Il savait Toucan gêné, et peut-être même un peu penaud, que son geste ait pu
l’affecter autant – du moins c’est ce qu’avait évoqué un matelot pour amadouer
Pirate alors que celui-ci dans un élan de dépit enragé lançait une implacable
imprécation contre Toucan. Peu lui en fallut de finir bec ficelé, à moitié
plumé et pattes attachées sur un vieux perchoir au fond de la cale, éloigné de
tout contact avec l’équipage.
Craignant le courroux du Capitaine, Toucan s’était donc fait un peu plus discret. Il faisait le moins de bruit possible et tout en continuant d’apporter tout le soutien nécessaire à l’équipage, on le voyait de moins en moins sur le pont du navire et en tout cas à une distance plus que mesurée avec Perroquet et Pirate.
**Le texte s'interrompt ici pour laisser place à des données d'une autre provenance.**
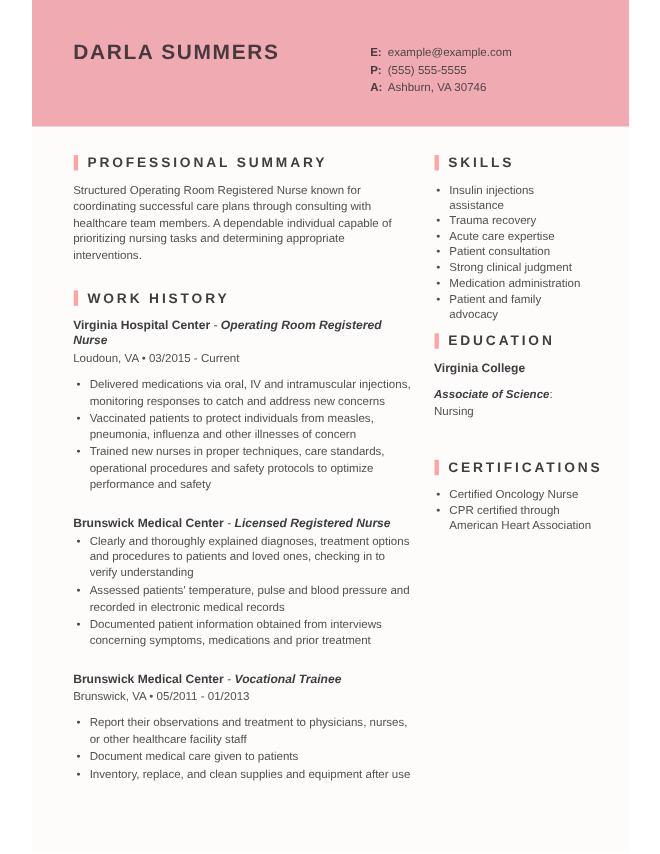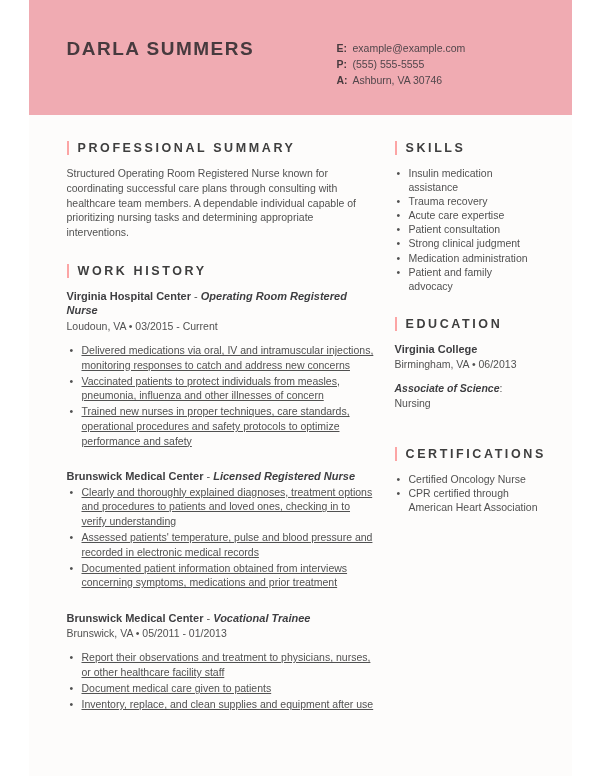--- a/index.html
+++ b/index.html
@@ -50,21 +50,21 @@
     color: #515151;
   }
   .col-left  { flex: 0 0 308px; }
   .col-right { flex: 1; min-width: 0; }
 
   .sec-h {
     font-size: 12.5px;
     font-weight: bold;
     letter-spacing: 2.6px;
     color: #3e3e3e;
-    border-left: 2px solid #fca5a5;
+    border-left: 4px solid #fca5a5;
     padding-left: 9px;
     line-height: 14px;
     margin-bottom: 11px;
   }
 
   .body-text { line-height: 14.8px; }
 
   .section { margin-bottom: 24px; }
 
   
@@ -74,36 +74,36 @@
     font-size: 11px;
     line-height: 14.5px;
     color: #3e3e41;
     margin-bottom: 1px;
   }
   .company { font-weight: bold; }
   .sep { font-weight: normal; color: #515151; }
   .jtitle { font-weight: bold; font-style: italic; }
   .meta { line-height: 15px; margin-bottom: 9px; color: #515151; }
 
-  ul.blist { list-style: none; text-decoration: underline; }
+  ul.blist { list-style: none; }
   ul.blist li {
     position: relative;
     padding-left: 15px;
     line-height: 14.6px;
     margin-bottom: 1.5px;
   }
   ul.blist li::before {
     content: "\2022";
     position: absolute;
     left: 3px;
     color: #515151;
   }
 
   
-  .skills-sec { margin-bottom: 24px; }
+  .skills-sec { margin-bottom: 10px; }
   ul.slist { list-style: none; }
   ul.slist li {
     position: relative;
     padding-left: 14px;
     line-height: 14.1px;
     margin-bottom: 0;
   }
   ul.slist li::before {
     content: "\2022";
     position: absolute;
@@ -187,34 +187,33 @@
           </ul>
         </article>
       </section>
     </div>
 
     <aside class="col-right">
 
       <section class="skills-sec">
         <h2 class="sec-h">SKILLS</h2>
         <ul class="slist">
-          <li>Insulin medication assistance</li>
+          <li>Insulin injections assistance</li>
           <li>Trauma recovery</li>
           <li>Acute care expertise</li>
           <li>Patient consultation</li>
           <li>Strong clinical judgment</li>
           <li>Medication administration</li>
           <li>Patient and family advocacy</li>
         </ul>
       </section>
 
       <section class="edu-sec">
         <h2 class="sec-h">EDUCATION</h2>
         <div class="school">Virginia College</div>
-        <div class="edu-meta">Birmingham, VA • 06/2013</div>
         <div class="degree-line">
           <span class="degree">Associate of Science</span><span>: Nursing</span>
         </div>
       </section>
 
       <section>
         <h2 class="sec-h">CERTIFICATIONS</h2>
         <ul class="slist">
           <li>Certified Oncology Nurse</li>
           <li>CPR certified through American Heart Association</li>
Perroquet de son côté souhaitait du plus profond de son caractère attachant que Toucan et lui puissent s’exprimer chacun à leur façon, dans le respect de leurs intentions respectives, et le tout dans la direction décidée par Pirate, car après tout, il était bien le Capitaine.
Perroquet commença à chantonner discrètement d’abord, puis de façon plus libre et plus affichée. À force de répétition, il parvint à confirmer au Capitaine sa récupération lente mais assurée et à toucher le cœur de Toucan qui peu à peu s’emplit de pardon et de compassion.
Grâce
à cette persévérance de Perroquet, à la fois douce et intense, légère et
profonde, apaisante et vivifiante, une
nouvelle forme de joie naquit sur le navire.
Les chants des marins sous la houlette de Toucan commencèrent à offrir aux ordres
de Pirate non plus un écho automatique mais plutôt une résonnance, un
accomplissement même.
Une nouvelle harmonie d’ensemble s’éveilla où chacun put enfin montrer
pleinement sa couleur, et ce pour le meilleur de tous.